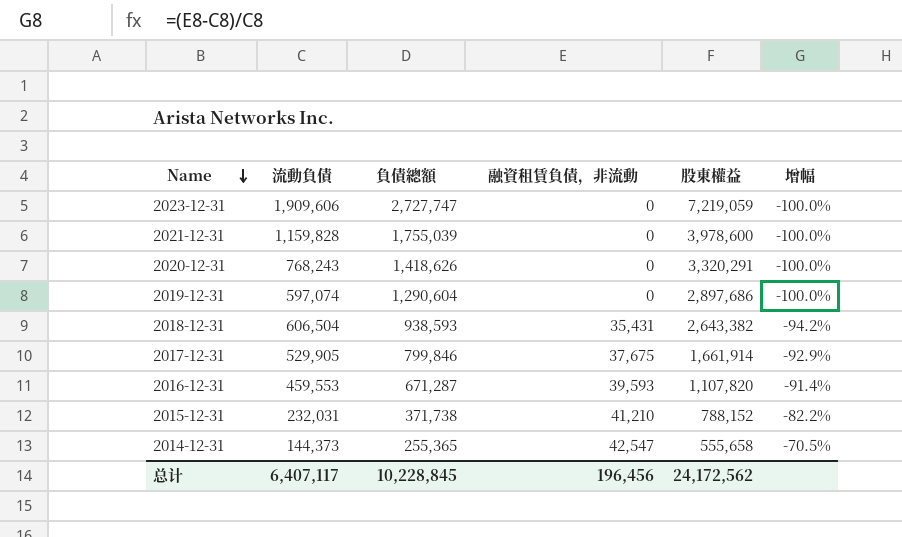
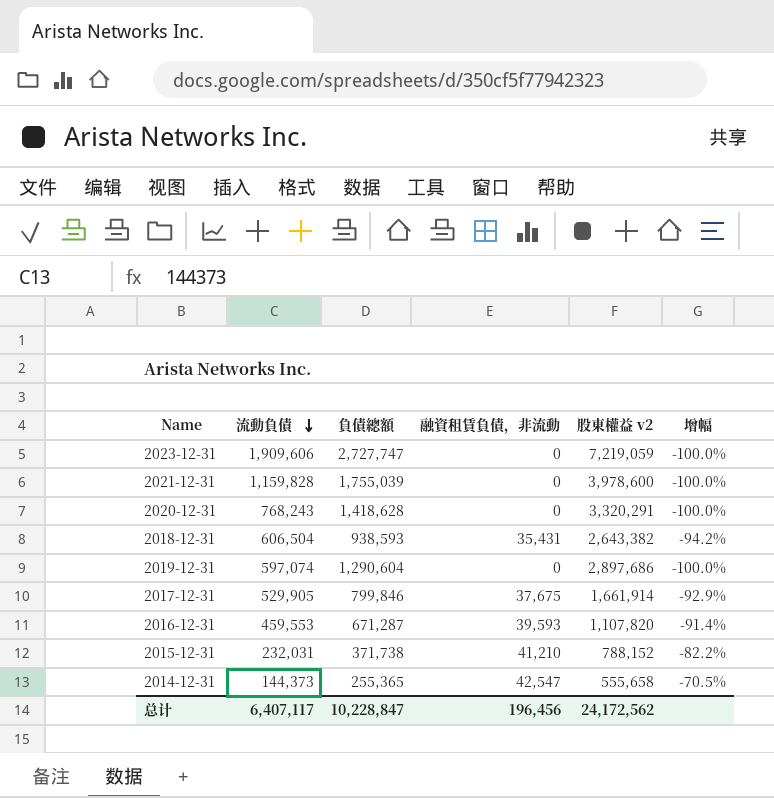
row order: Name descending -> 流動負債 descending
column name: 股東權益 -> 股東權益 v2
2020-12-31 | 負債總額: 1,418,626 -> 1,418,628
总计 | 負債總額: 10,228,845 -> 10,228,847

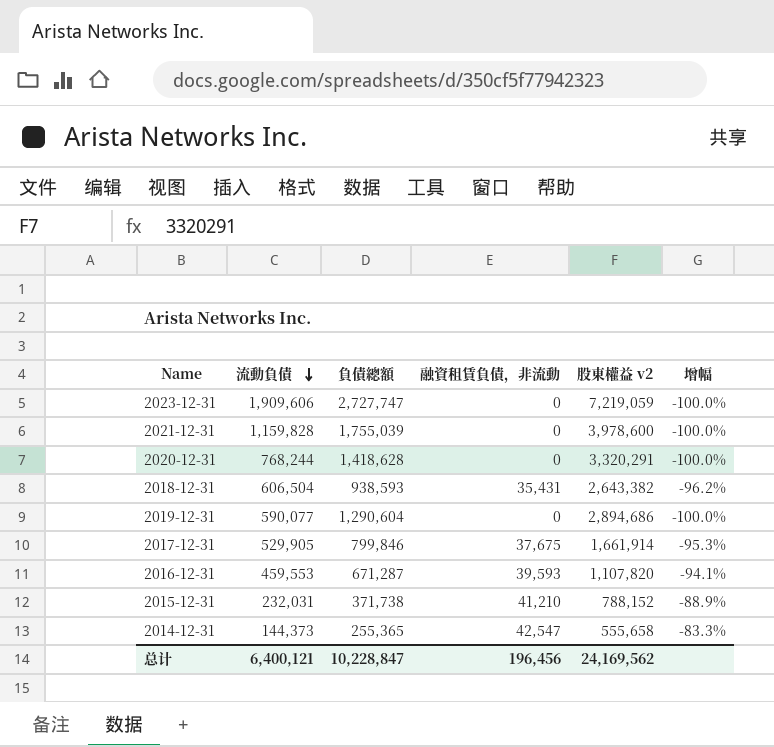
column 增幅 | formula: ([融資租賃負債，非流動] - [流動負債]) / [流動負債] -> ([融資租賃負債，非流動] - [負債總額]) / [負債總額]
2020-12-31 | 流動負債: 768,243 -> 768,244
2019-12-31 | 流動負債: 597,074 -> 590,077
2019-12-31 | 股東權益 v2: 2,897,686 -> 2,894,686
总计 | 流動負債: 6,407,117 -> 6,400,121
总计 | 股東權益 v2: 24,172,562 -> 24,169,562

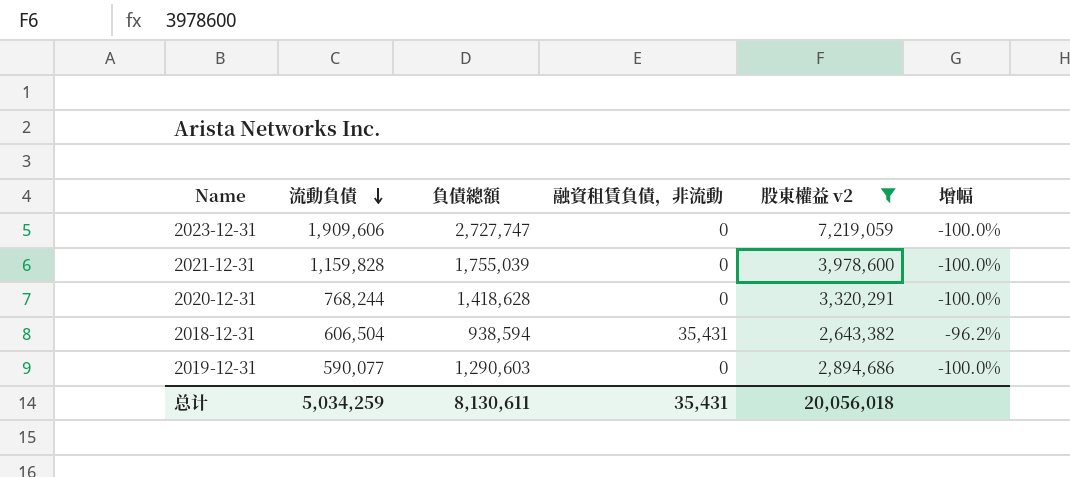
filter: none -> 股東權益 v2 >= 2,643,382
2018-12-31 | 負債總額: 938,593 -> 938,594
2019-12-31 | 負債總額: 1,290,604 -> 1,290,603
总计 | 流動負債: 6,400,121 -> 5,034,259
总计 | 負債總額: 10,228,847 -> 8,130,611
总计 | 融資租賃負債，非流動: 196,456 -> 35,431
总计 | 股東權益 v2: 24,169,562 -> 20,056,018

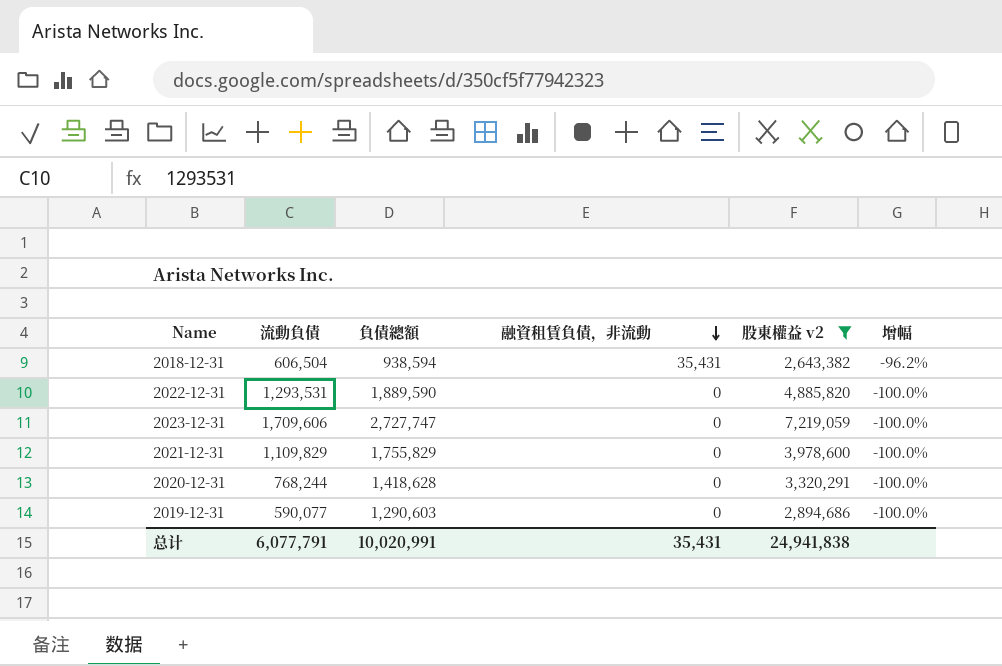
row order: 流動負債 descending -> 融資租賃負債，非流動 descending
row 2022-12-31: none -> 1,293,531 | 1,889,590 | 0 | 4,885,820 | -100.0%
2023-12-31 | 流動負債: 1,909,606 -> 1,709,606
2021-12-31 | 流動負債: 1,159,828 -> 1,109,829
2021-12-31 | 負債總額: 1,755,039 -> 1,755,829
总计 | 流動負債: 5,034,259 -> 6,077,791
总计 | 負債總額: 8,130,611 -> 10,020,991
总计 | 股東權益 v2: 20,056,018 -> 24,941,838

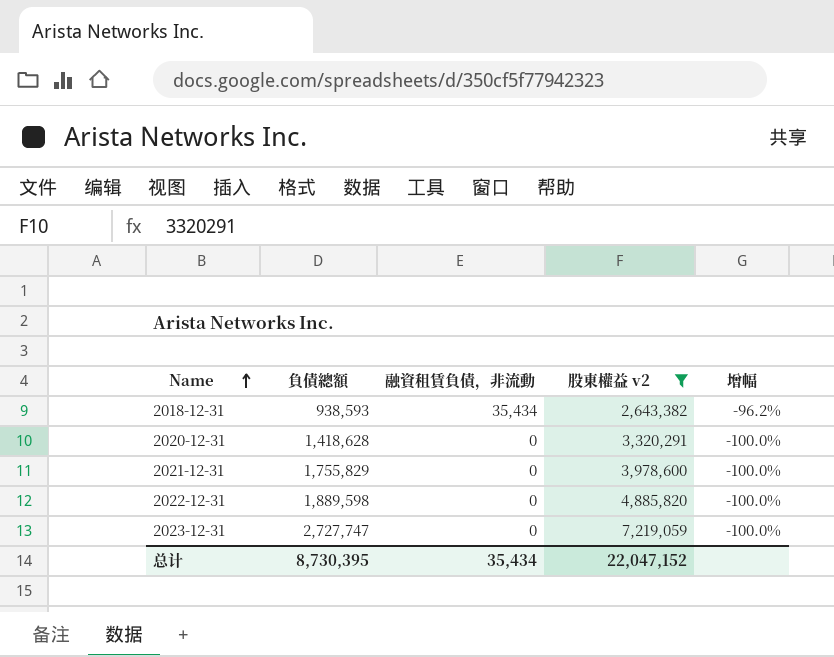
row order: 融資租賃負債，非流動 descending -> Name ascending
column 流動負債 | position: 2 -> none
row 2019-12-31: 590,077 | 1,290,603 | 0 | 2,894,686 | -100.0% -> none
2018-12-31 | 負債總額: 938,594 -> 938,593
2018-12-31 | 融資租賃負債，非流動: 35,431 -> 35,434
2022-12-31 | 負債總額: 1,889,590 -> 1,889,598
总计 | 負債總額: 10,020,991 -> 8,730,395
总计 | 融資租賃負債，非流動: 35,431 -> 35,434
总计 | 股東權益 v2: 24,941,838 -> 22,047,152

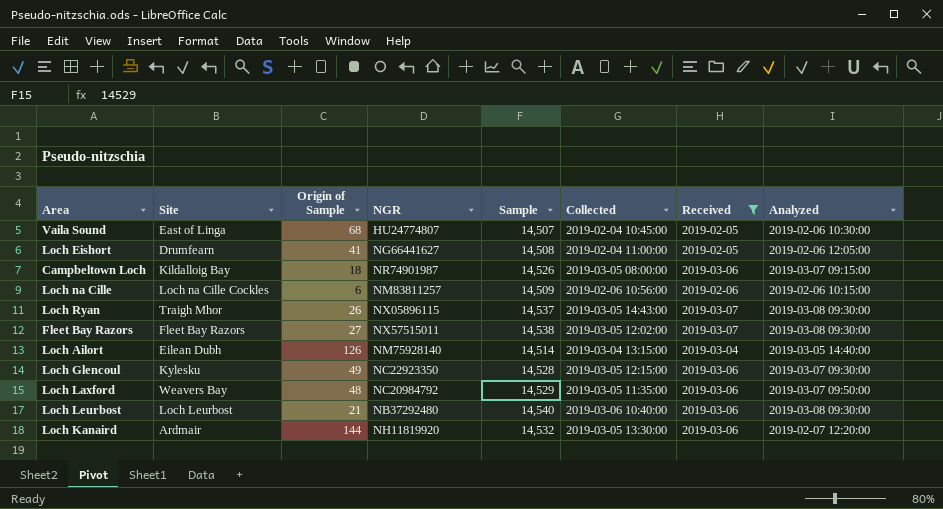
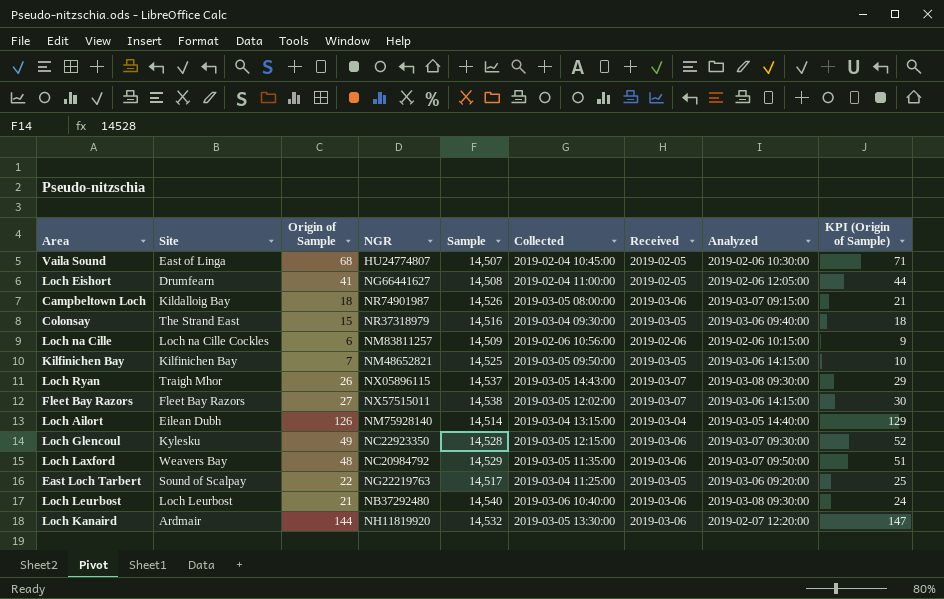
filter: Received != 2019-03-05 -> none
column KPI (Origin of Sample) | formula: none -> [Origin of Sample] + 3
Fleet Bay Razors | Analyzed: 2019-03-08 09:30:00 -> 2019-03-06 14:15:00

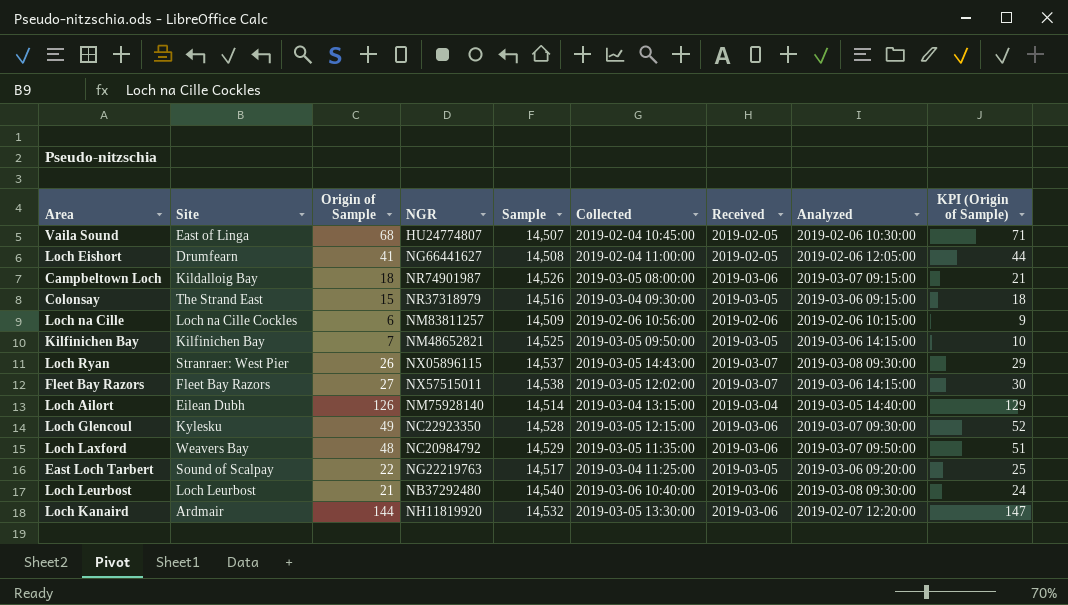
Colonsay | Analyzed: 2019-03-06 09:40:00 -> 2019-03-06 09:15:00
Loch Ryan | Site: Traigh Mhor -> Stranraer: West Pier

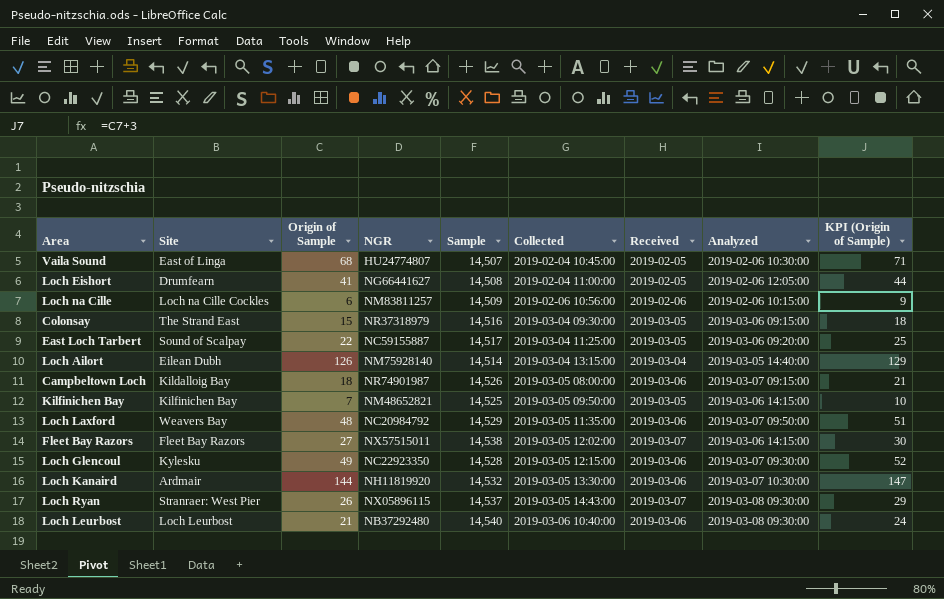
row order: none -> Collected ascending
East Loch Tarbert | NGR: NG22219763 -> NC59155887
Loch Kanaird | Analyzed: 2019-02-07 12:20:00 -> 2019-03-07 10:30:00

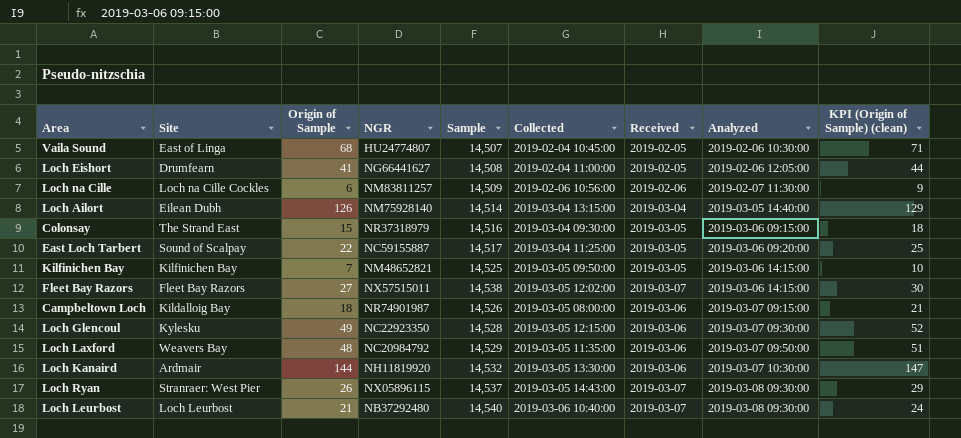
row order: Collected ascending -> Analyzed ascending
column name: KPI (Origin of Sample) -> KPI (Origin of Sample) (clean)
Loch na Cille | Analyzed: 2019-02-06 10:15:00 -> 2019-02-07 11:30:00
Loch Leurbost | Received: 2019-03-06 -> 2019-03-07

-=-=-

= Task statement =
Leaving the pictures behind, return every line above exactly.

= Output of the exercise =
row order: Name descending -> 流動負債 descending
column name: 股東權益 -> 股東權益 v2
2020-12-31 | 負債總額: 1,418,626 -> 1,418,628
总计 | 負債總額: 10,228,845 -> 10,228,847

column 增幅 | formula: ([融資租賃負債，非流動] - [流動負債]) / [流動負債] -> ([融資租賃負債，非流動] - [負債總額]) / [負債總額]
2020-12-31 | 流動負債: 768,243 -> 768,244
2019-12-31 | 流動負債: 597,074 -> 590,077
2019-12-31 | 股東權益 v2: 2,897,686 -> 2,894,686
总计 | 流動負債: 6,407,117 -> 6,400,121
总计 | 股東權益 v2: 24,172,562 -> 24,169,562

filter: none -> 股東權益 v2 >= 2,643,382
2018-12-31 | 負債總額: 938,593 -> 938,594
2019-12-31 | 負債總額: 1,290,604 -> 1,290,603
总计 | 流動負債: 6,400,121 -> 5,034,259
总计 | 負債總額: 10,228,847 -> 8,130,611
总计 | 融資租賃負債，非流動: 196,456 -> 35,431
总计 | 股東權益 v2: 24,169,562 -> 20,056,018

row order: 流動負債 descending -> 融資租賃負債，非流動 descending
row 2022-12-31: none -> 1,293,531 | 1,889,590 | 0 | 4,885,820 | -100.0%
2023-12-31 | 流動負債: 1,909,606 -> 1,709,606
2021-12-31 | 流動負債: 1,159,828 -> 1,109,829
2021-12-31 | 負債總額: 1,755,039 -> 1,755,829
总计 | 流動負債: 5,034,259 -> 6,077,791
总计 | 負債總額: 8,130,611 -> 10,020,991
总计 | 股東權益 v2: 20,056,018 -> 24,941,838

row order: 融資租賃負債，非流動 descending -> Name ascending
column 流動負債 | position: 2 -> none
row 2019-12-31: 590,077 | 1,290,603 | 0 | 2,894,686 | -100.0% -> none
2018-12-31 | 負債總額: 938,594 -> 938,593
2018-12-31 | 融資租賃負債，非流動: 35,431 -> 35,434
2022-12-31 | 負債總額: 1,889,590 -> 1,889,598
总计 | 負債總額: 10,020,991 -> 8,730,395
总计 | 融資租賃負債，非流動: 35,431 -> 35,434
总计 | 股東權益 v2: 24,941,838 -> 22,047,152

filter: Received != 2019-03-05 -> none
column KPI (Origin of Sample) | formula: none -> [Origin of Sample] + 3
Fleet Bay Razors | Analyzed: 2019-03-08 09:30:00 -> 2019-03-06 14:15:00

Colonsay | Analyzed: 2019-03-06 09:40:00 -> 2019-03-06 09:15:00
Loch Ryan | Site: Traigh Mhor -> Stranraer: West Pier

row order: none -> Collected ascending
East Loch Tarbert | NGR: NG22219763 -> NC59155887
Loch Kanaird | Analyzed: 2019-02-07 12:20:00 -> 2019-03-07 10:30:00

row order: Collected ascending -> Analyzed ascending
column name: KPI (Origin of Sample) -> KPI (Origin of Sample) (clean)
Loch na Cille | Analyzed: 2019-02-06 10:15:00 -> 2019-02-07 11:30:00
Loch Leurbost | Received: 2019-03-06 -> 2019-03-07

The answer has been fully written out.